Nevertheless, audiences in China (like audiences elsewhere in the world) prefer homemade films to imports-Keep Cool, for example, broke all box office records this year. So it is tempting to shrug off the film industry's difficulties, to treat them as what the Chinese call "problems left over from history." The obstacles to a thriving film industry-an overdeveloped propaganda department and an underdeveloped market-will, one hopes, be remedied in time. It is hard to conceive that a country like China could simply give up on cinema permanently and amuse itself with other things.

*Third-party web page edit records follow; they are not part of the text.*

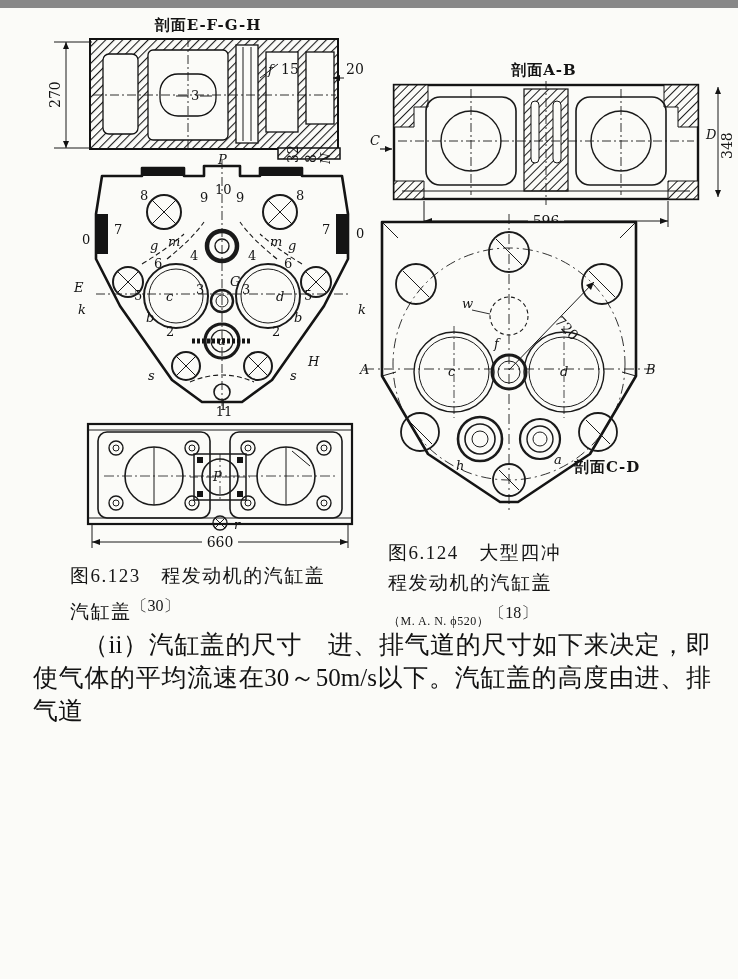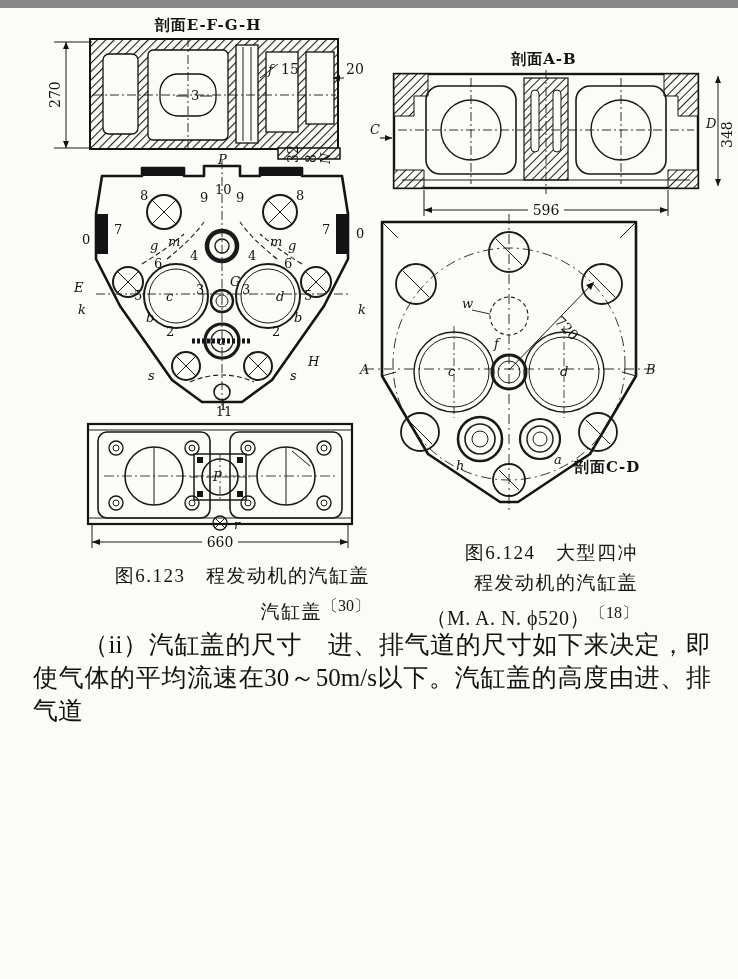--- a/index.html
+++ b/index.html
@@ -8,23 +8,23 @@
     background:#fbfbf8;overflow:hidden;
     font-family:"Liberation Serif","DejaVu Serif",serif;color:#151515;padding-left:12px;
   }
   .fig{position:absolute;}
   svg{display:block;}
   svg text{fill:#141414;}
   .ttl{font:600 15px "DejaVu Serif",serif;letter-spacing:1px;}
   .lbl{font:italic 13px "DejaVu Serif",serif;}
   .num{font:13px "DejaVu Serif",serif;}
   .dim{font:14px "DejaVu Serif",serif;}
-  .cap{position:absolute;text-align:right;font-size:19px;letter-spacing:1.5px;line-height:30px;color:#161616;}
+  .cap{position:absolute;text-align:left;font-size:19px;letter-spacing:1.5px;line-height:30px;color:#161616;}
   .cap .ref{font-size:16px;vertical-align:super;letter-spacing:0;}
-  .cap .latin{font-size:20px;letter-spacing:.5px;}
+  .cap .latin{font-size:12px;letter-spacing:.5px;}
   .bodytext{position:absolute;left:33px;top:620px;width:678px;font-size:25px;line-height:33px;text-align:justify;color:#121212;}
   .bodytext p{margin:0;text-indent:2em;}
   .stroke{stroke:#1a1a1a;fill:none;}
 </style>
 </head>
 <body>
 
 <div class="page">
 
   <div class="fig" style="left:48px;top:4px;">
@@ -234,21 +234,21 @@
         <text class="dim" x="150" y="141" text-anchor="middle">660</text>
       </g>
     </svg>
   </div>
 
   <div class="cap" style="left:70px;top:553px;width:300px;">
     <div>图6.123　程发动机的汽缸盖</div>
     <div><span>汽缸盖</span><span class="ref">〔30〕</span></div>
   </div>
 
-  <div class="fig" style="left:366px;top:40px;text-align:center;">
+  <div class="fig" style="left:366px;top:51px;text-align:center;">
     <svg width="368" height="178" viewBox="0 0 368 178">
       <defs>
         <pattern id="h2" width="6" height="6" patternUnits="userSpaceOnUse" patternTransform="rotate(45)">
           <rect width="6" height="6" fill="#fbfbf8"></rect>
           <line x1="0" y1="0" x2="0" y2="6" stroke="#1c1c1c" stroke-width="2"></line>
         </pattern>
       </defs>
       <text class="ttl" x="178" y="16" text-anchor="middle">剖面A-B</text>
       <g>
         <rect x="28" y="26" width="304" height="114" fill="#fbfbf8" stroke="#141414" stroke-width="2.4"></rect>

In the meantime, what impact does a cinema (and television) without bite have on society? At the very least, it endorses a culture cowed by a generation of violent authoritarian rule, where public discourse has parted company with truths that are only spoken in private. There must surely be a price paid in the intellectual and artistic development of China's young people. In a world where creativity and imagination are recognised as the human qualities which increase productivity and, in turn, the wealth of a country, the arrested development of its cinema may yet exact an economic price from China in the future.

There are ranks of aspiring officials. There is a grasping generation of young entrepreneurs. Universities, too, boast growing numbers of challenging thinkers. China is caught up in a frenzy of anticipation. It is in a hurry to get to its promising future; and for many people the recent past looks drab by comparison with the neon colours of the 1990s. For filmmakers today it is the other way round. They remember nostalgically the era that began with Yellow Earth, but they are left with a feeling of uncertainty when asked to look at the prospects for the industry without a "sixth generation" of directors.

As Zhang Yimou recalls it, Chen, the director, was a young man when they made Yellow Earth: "That first film was full of vigour. He put something into that which came from deep within him. He knew nothing about film festivals or foreign things. He did not know his way to the foreign embassies. He had a strong feeling about the land and the people who lived on it. I haven't seen similar films made by the sixth generation. Why? I don't know."